*EXERCISE AIM:*
When the string "inherit" appears in a line of the records, show the whole line.
»»
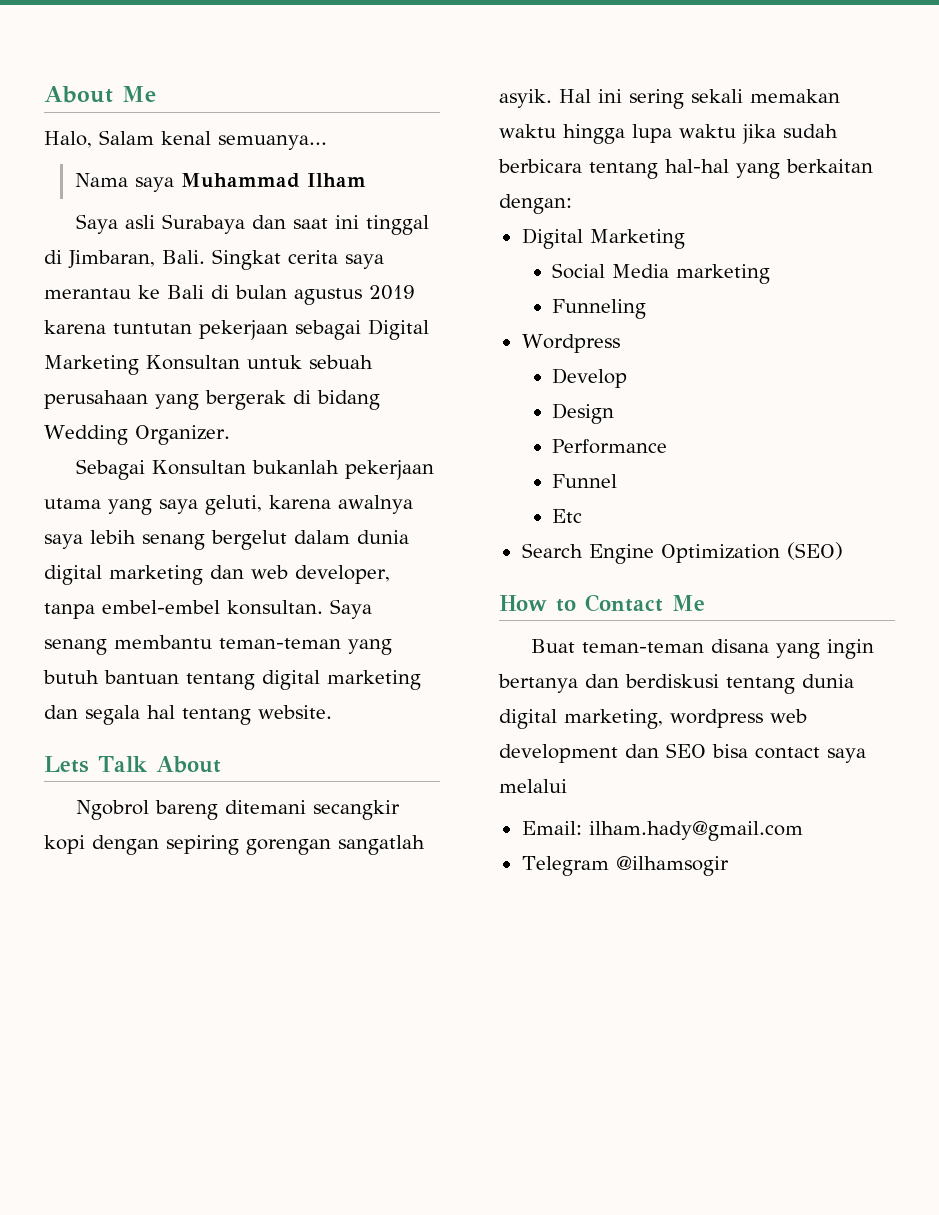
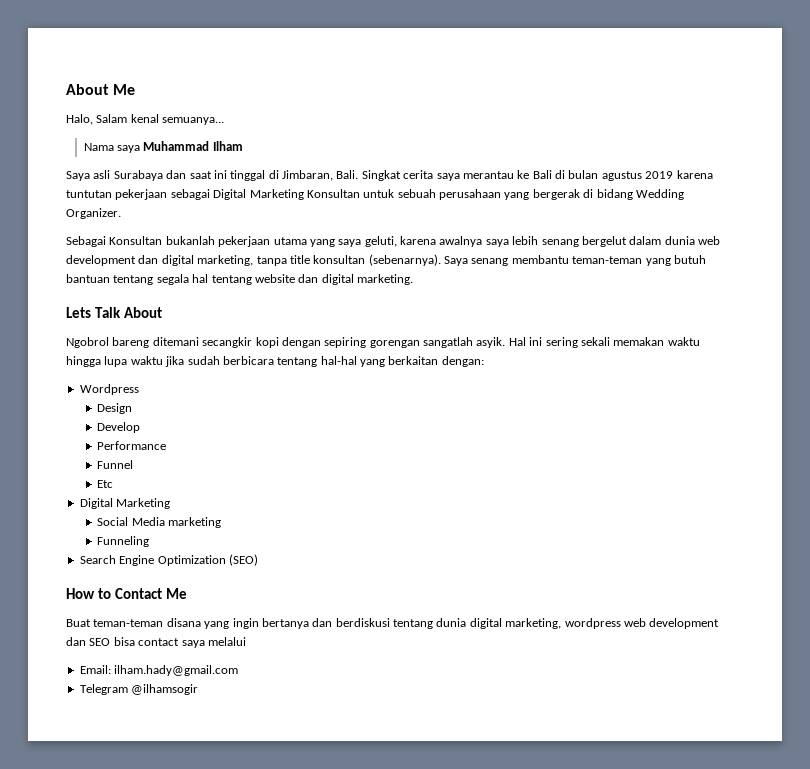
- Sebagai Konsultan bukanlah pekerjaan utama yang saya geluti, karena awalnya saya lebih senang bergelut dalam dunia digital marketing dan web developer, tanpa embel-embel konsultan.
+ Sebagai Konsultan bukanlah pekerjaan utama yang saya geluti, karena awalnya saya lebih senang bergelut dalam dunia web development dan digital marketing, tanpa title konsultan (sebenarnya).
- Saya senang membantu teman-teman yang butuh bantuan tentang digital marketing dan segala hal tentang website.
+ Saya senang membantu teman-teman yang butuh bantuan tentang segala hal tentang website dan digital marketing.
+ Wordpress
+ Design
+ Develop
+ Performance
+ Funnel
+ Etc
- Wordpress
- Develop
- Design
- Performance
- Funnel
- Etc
««
»»
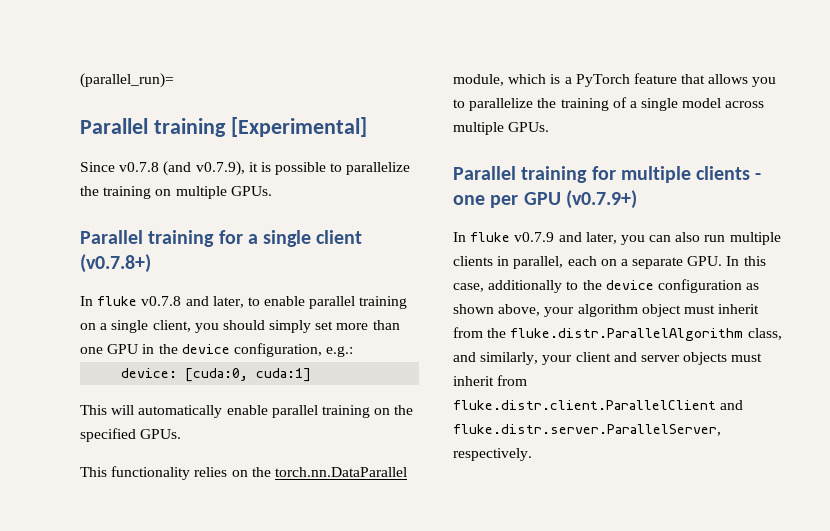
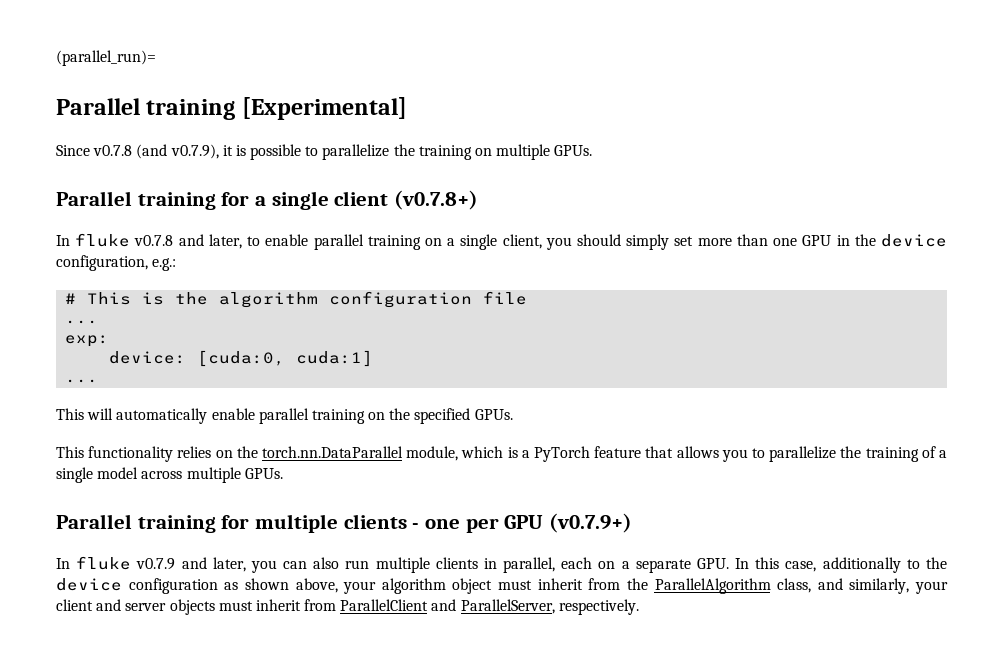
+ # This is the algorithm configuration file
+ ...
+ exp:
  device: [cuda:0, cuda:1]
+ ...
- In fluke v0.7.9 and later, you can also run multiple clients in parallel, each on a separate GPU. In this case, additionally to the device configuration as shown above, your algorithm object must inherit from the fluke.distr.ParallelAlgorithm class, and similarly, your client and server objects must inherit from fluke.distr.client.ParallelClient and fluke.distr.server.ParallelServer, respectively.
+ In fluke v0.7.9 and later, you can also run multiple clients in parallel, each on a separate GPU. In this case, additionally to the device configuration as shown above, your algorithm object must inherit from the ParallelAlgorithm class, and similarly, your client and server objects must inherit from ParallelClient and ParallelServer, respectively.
««
*ANSWER TO THIS TASK:*
- In fluke v0.7.9 and later, you can also run multiple clients in parallel, each on a separate GPU. In this case, additionally to the device configuration as shown above, your algorithm object must inherit from the fluke.distr.ParallelAlgorithm class, and similarly, your client and server objects must inherit from fluke.distr.client.ParallelClient and fluke.distr.server.ParallelServer, respectively.
+ In fluke v0.7.9 and later, you can also run multiple clients in parallel, each on a separate GPU. In this case, additionally to the device configuration as shown above, your algorithm object must inherit from the ParallelAlgorithm class, and similarly, your client and server objects must inherit from ParallelClient and ParallelServer, respectively.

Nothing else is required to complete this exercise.